Surabaya, cakrawalapost.com – Setelah membangun kerjasama dengan salah satu pusat studi budaya maritim Spanyol, yaitu Albaola Itsas Kultur Faktoria, kini Institut Teknologi Sepuluh Nopember (ITS) Surabaya siap mendirikan galangan kapal kayu sebagai pusat studi pendidikan serupa. Bahkan, Dekan Fakultas Teknologi Kelautan (FTK) ITS, Daniel M Rosyid, menargetkan galangan ini akan selesai dibangun pada tahun 2020 mendatang.
“Sebagai negara maritim yang memiliki luas lautan lebih besar dari daratannya, Indonesia sangat perlu untuk mendirikan pusat produksi kapalnya sendiri,” tutur Daniel mengingatkan, dalam siaran persnya, Senin (16/4/2018).
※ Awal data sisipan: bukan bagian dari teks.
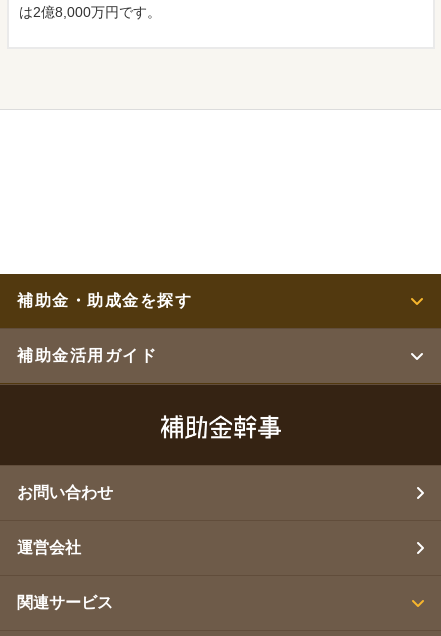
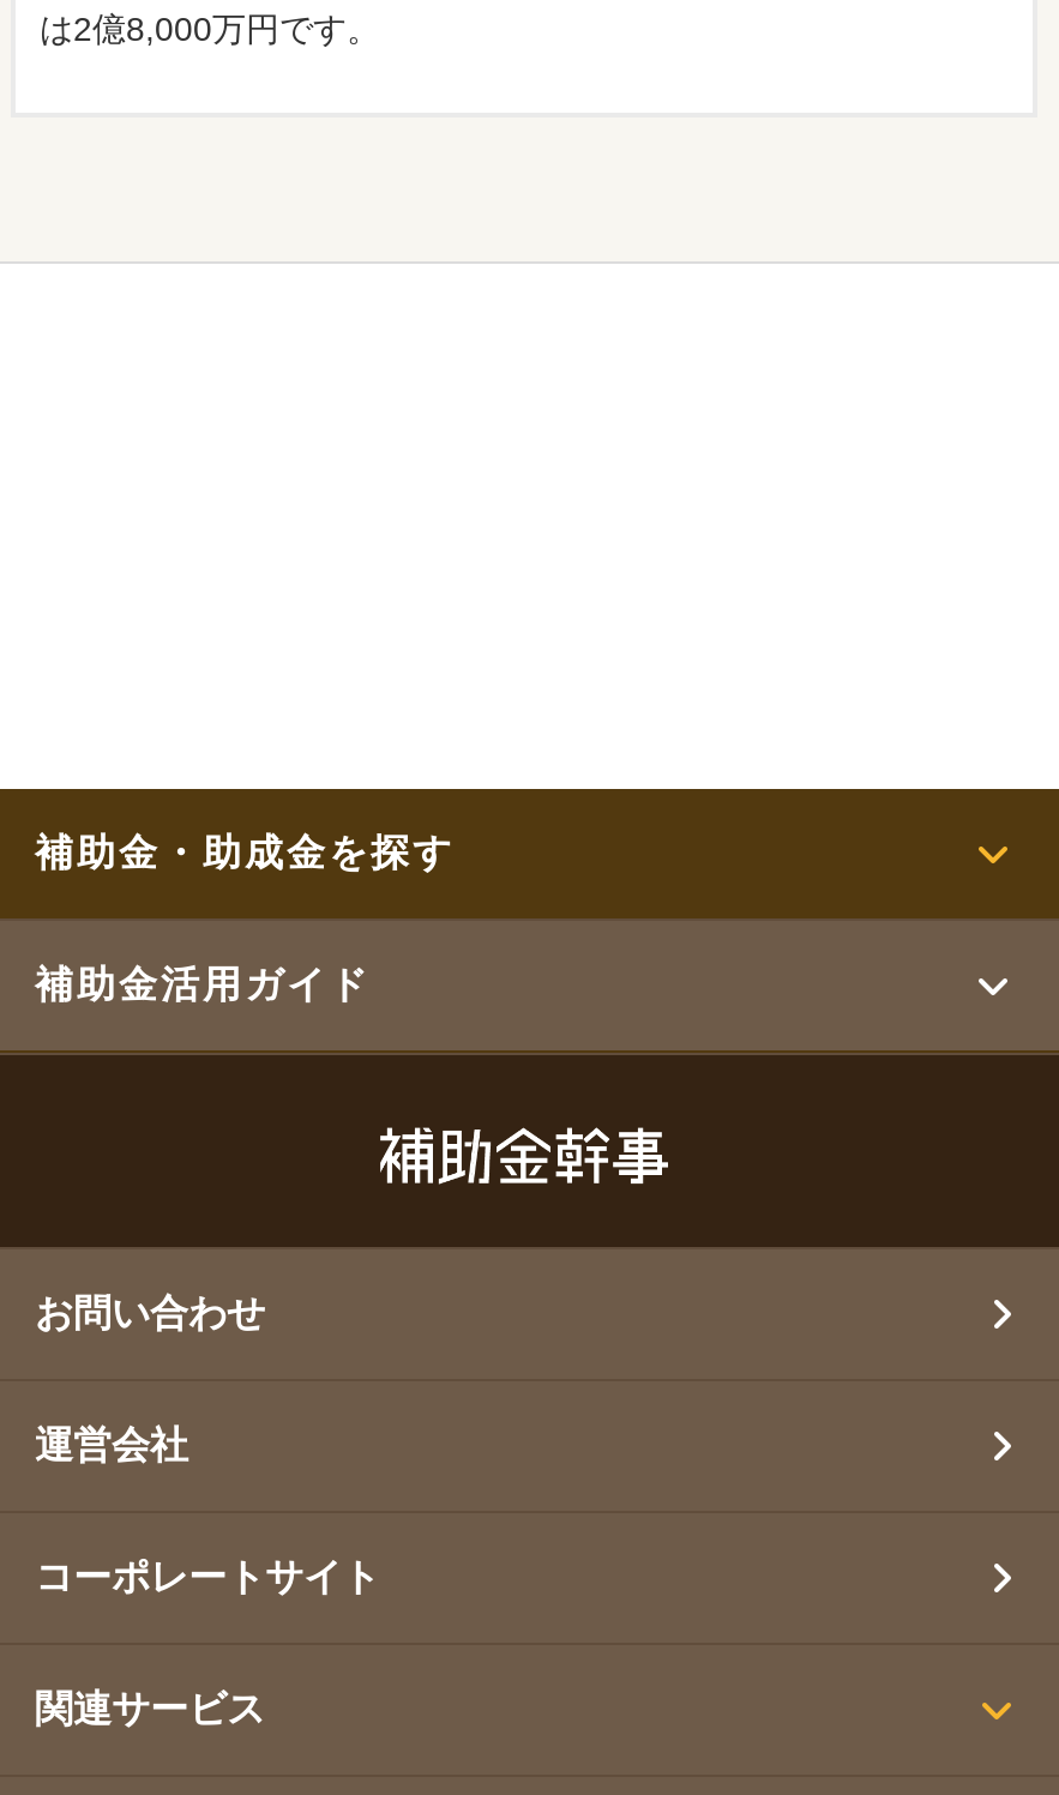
none -> [35,1556,380,1597] コーポレートサイト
ITS sempat berkunjung ke Albaola Itsas Kultur Faktoria di Spanyol pada tahun 2011 lalu. Bahkan pada November 2017 lalu sudah dilakukan penandatanganan kerjasama di antara keduanya, dan kini ITS berencana melanjutkan kerjasama yang pernah dijalin tersebut dengan mengirim lima mahasiswanya untuk magang di tempat pembuatan kapal kayu ini.